The incidence of invasive meningococcus is 10-1.000/100.000 in Africa, whereas it is 0.92/100.000 in Europe and 0.28/100.000 in USA [17]. Serogroup distribution is important for vaccine studies and epidemiologic data. Distribution changes according to time and geographical region. Serogroups B, C, and Y are frequently observed in USA and Canada, serogroups B and C are frequently observed in Europe, whereas in Asia, serogroup A is observed in high rates, and the rates of serogroups C, Y and W-135 are increasing. In the region termed “meningitis belt” in Africa, serogroup A frequently causes pandemics [9,17,18]. After the pilgrimage season in 2000, there were 90 cases in 9 countries and this raised the importance of W-135 once more [19]. Considering the multicenter study, between 2006-2009, N. meningitidis detected in 19% of the meningitis patients (86% serogroup B, 6% serogroup C, 3% serogroup A-X-W135) and between 2005-2012, N. meningitidis was detected in 52.4% of the meningitis cases (38% serogroup W135, 26.1% serogroup B, and 8.4% serogroup A) [20,21]. In our study, consistent with the data of the other studies performed in Turkey, serogroups A and C were detected, but serogroups W-135 and B, which were observed more frequently as invasive infection agents, were not detected. Penicillin and ceftriaxone take the lead in N. meningitidis treatment.
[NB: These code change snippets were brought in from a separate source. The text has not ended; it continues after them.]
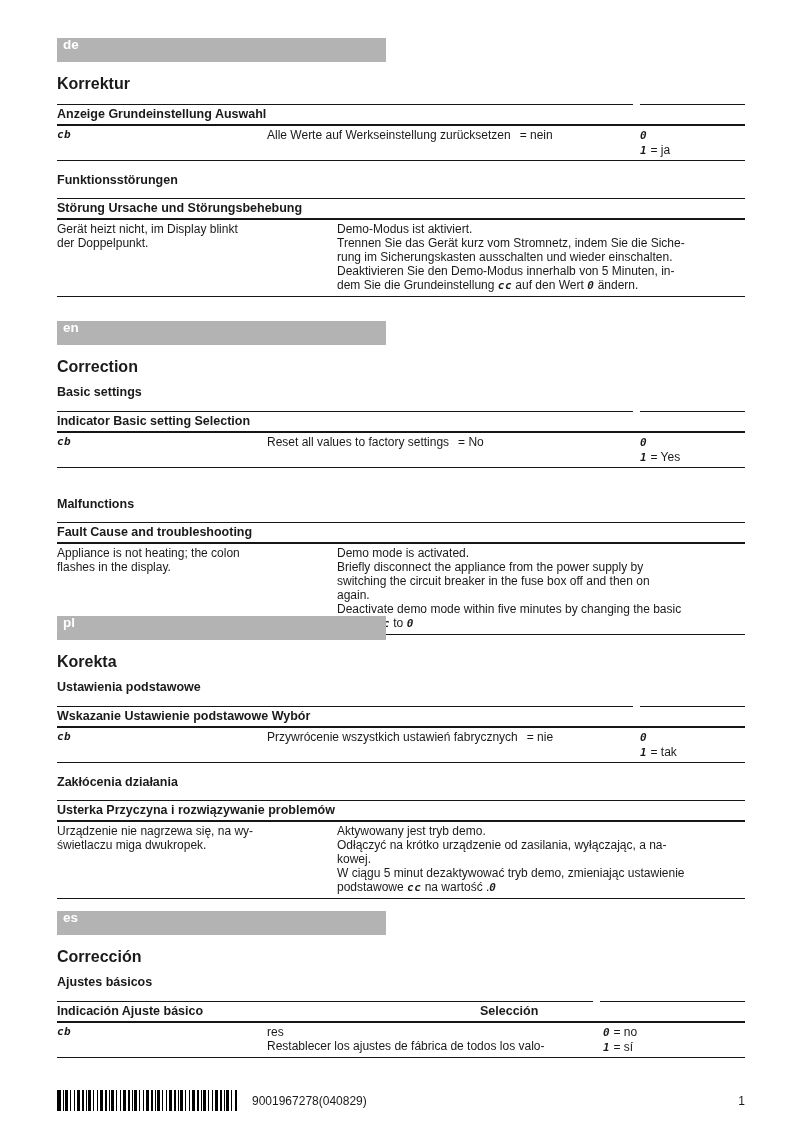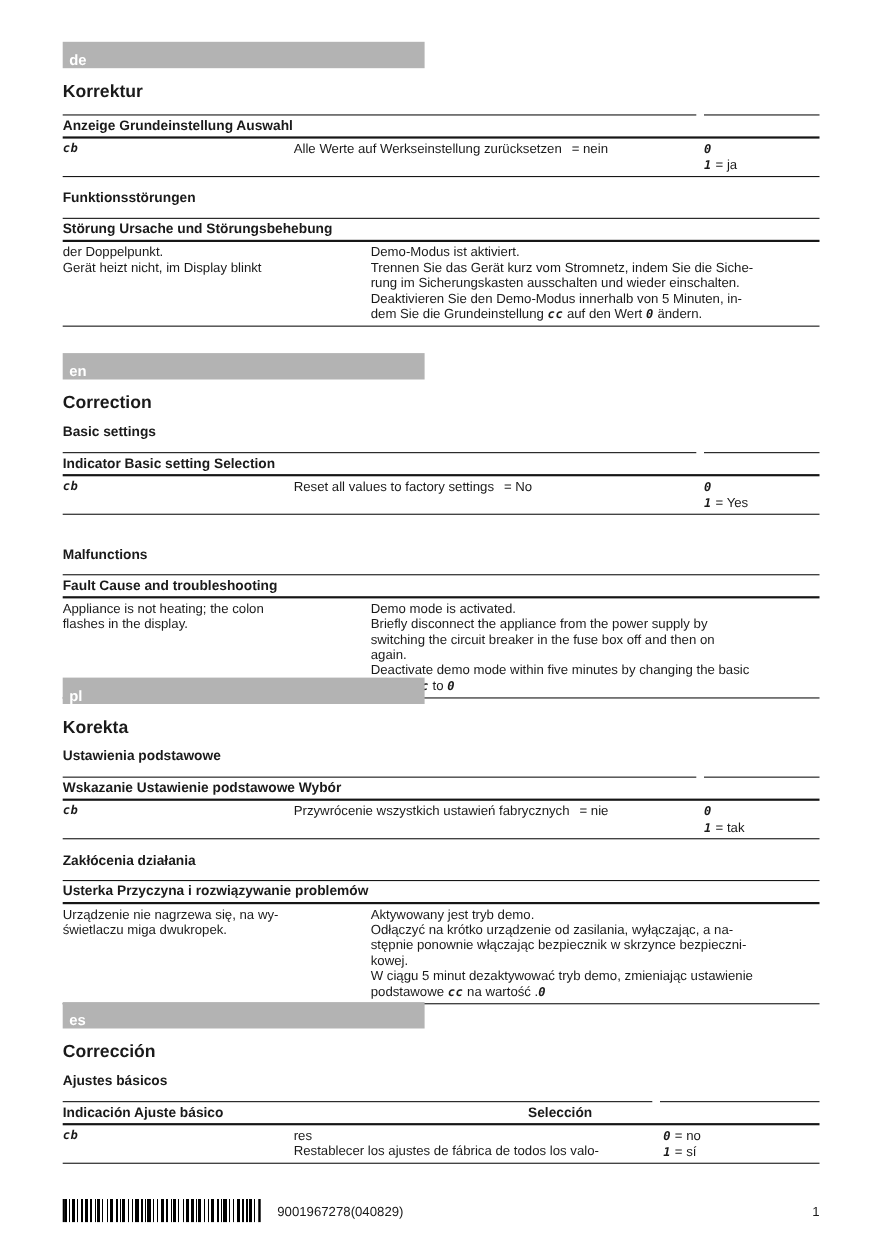--- a/index.html
+++ b/index.html
@@ -9,21 +9,21 @@
     margin:0 auto;
     background:#ffffff;
     font-family:"Liberation Sans", sans-serif;
     font-size:12px; line-height:14px;
     color:#1a1a1a;
     overflow:hidden;
   }
   .section { position:absolute; left:57px; width:688px; }
   .lang-bar {
     height:24px; width:329px; background:#b3b3b3;
-    display:flex; align-items:flex-end; padding-left:6px; box-sizing:border-box;
+    display:flex; align-items:flex-start; padding-left:6px; box-sizing:border-box;
   }
   .lang-label { color:#ffffff; font-weight:bold; font-size:13.5px; }
   .sec-title { font-size:16px; line-height:17px; font-weight:bold; margin:13px 0 0 0; }
   .sub-heading { font-size:12.5px; line-height:13px; font-weight:bold; margin:11px 0 0 0; }
   .tbl { margin-top:12px; }
   .rule { border-top:1.4px solid #161616; height:0; }
   .rule-thick { border-top:2.2px solid #161616; height:0; }
   .rule-split { display:flex; }
   .rule-split .a { border-top:1.4px solid #161616; width:576px; height:0; }
   .rule-split .gap { width:7px; }
@@ -98,22 +98,22 @@
 
     <div class="sub-heading" style="margin-top:13px">Funktionsstörungen</div>
     <div class="tbl" style="margin-top:11px">
       <div class="rule"></div>
       <div class="thead">
         <span>Störung Ursache und Störungsbehebung</span>
       </div>
       <div class="rule-thick"></div>
       <div class="frow">
         <div class="col-fault">
+          <div>Gerät heizt nicht, im Display blinkt</div>
           <div>der Doppelpunkt.</div>
-          <div>Gerät heizt nicht, im Display blinkt</div>
         </div>
         <div class="col-remedy">
           <div>Demo-Modus ist aktiviert.</div>
           <div>Trennen Sie das Gerät kurz vom Stromnetz, indem Sie die Siche-</div>
           <div>rung im Sicherungskasten ausschalten und wieder einschalten.</div>
           <div>Deaktivieren Sie den Demo-Modus innerhalb von 5 Minuten, in-</div>
           <div><span>dem Sie die Grundeinstellung </span><span class="lcd">cc</span><span> auf den Wert </span><span class="lcd">0</span><span> ändern.</span></div>
         </div>
       </div>
       <div class="rule"></div>
@@ -213,21 +213,20 @@
       </div>
       <div class="rule-thick"></div>
       <div class="frow">
         <div class="col-fault">
           <div>Urządzenie nie nagrzewa się, na wy-</div>
           <div>świetlaczu miga dwukropek.</div>
         </div>
         <div class="col-remedy">
           <div>Aktywowany jest tryb demo.</div>
           <div>Odłączyć na krótko urządzenie od zasilania, wyłączając, a na-</div>
-          <div>stępnie ponownie włączając bezpiecznik w skrzynce bezpieczni-</div>
           <div>kowej.</div>
           <div>W ciągu 5 minut dezaktywować tryb demo, zmieniając ustawienie</div>
           <div><span>podstawowe </span><span class="lcd">cc</span><span> na wartość .</span><span class="lcd">0</span><span></span></div>
         </div>
       </div>
       <div class="rule"></div>
     </div>
   </div>
 
   <div class="section" style="top:911px">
However, beta lactamase can be rarely detected and therefore sensitivity tests must be performed and MIC value should be determined [4]. In a surveillance study performed in USA between 2004-2011, it was found that penicillin sensitivity decreased from 90.8% to 88.5%, and strains with intermediate level sensitivity increased from 8.5% to 11.5%, and the resistance decreased from 0.7% to 0%. Ceftriaxone sensitivity was 100% [22]. National surveillance data in-between 1960-2012 were analyzed in Netherlands and penicillin resistance was not detected in 15.412 cases [23]. While the number of strains detected in our study is less, all strains were sensitive to penicillin and ceftriaxone.

While investigating nasopharyngeal N. meningitidis carriage in our study, other potential pathogenic microorganisms colonized in nasopharynx were detected in the meantime. In nasopharyngeal carriage studies, Farida et al. found 15% K. pneumoniae, 4% Pseudomonas spp., 4% Enterobacter spp., 1% A. baumannii in adults; and Hassaun et al. investigated 100 asymptomatic medical staff and 51.4%-55.9% MRSA, 17.6%-29.7% MSSA, 24.9% M. catarrhalis and 21.6% K. pneumoniae were investigated [24,25]. S. pneumoniae and H. influenzae were detected in lower rates. MSSA, MRSA, M. catarrhalis and K. pneumoniae were the most frequently observed microorganisms in school of medicine students [25]. In our study the most frequently encountered microorganism was MSSA (18.3%), contrary to the MRSA which was frequently observed in other studies. Consistent with the previous studies, Gram-negative rods except M. catarrhalis (3.7%), S. pneumoniae (3.1%), H. influenzae (3.1%) and Enterobacter spp. and Klebsiella spp. were observed less frequently in our study. Neisseria meningitidis is among the primary pathogens in Turkey as it is in the world. We believe that our study results would contribute to the epidemiologic data of our country.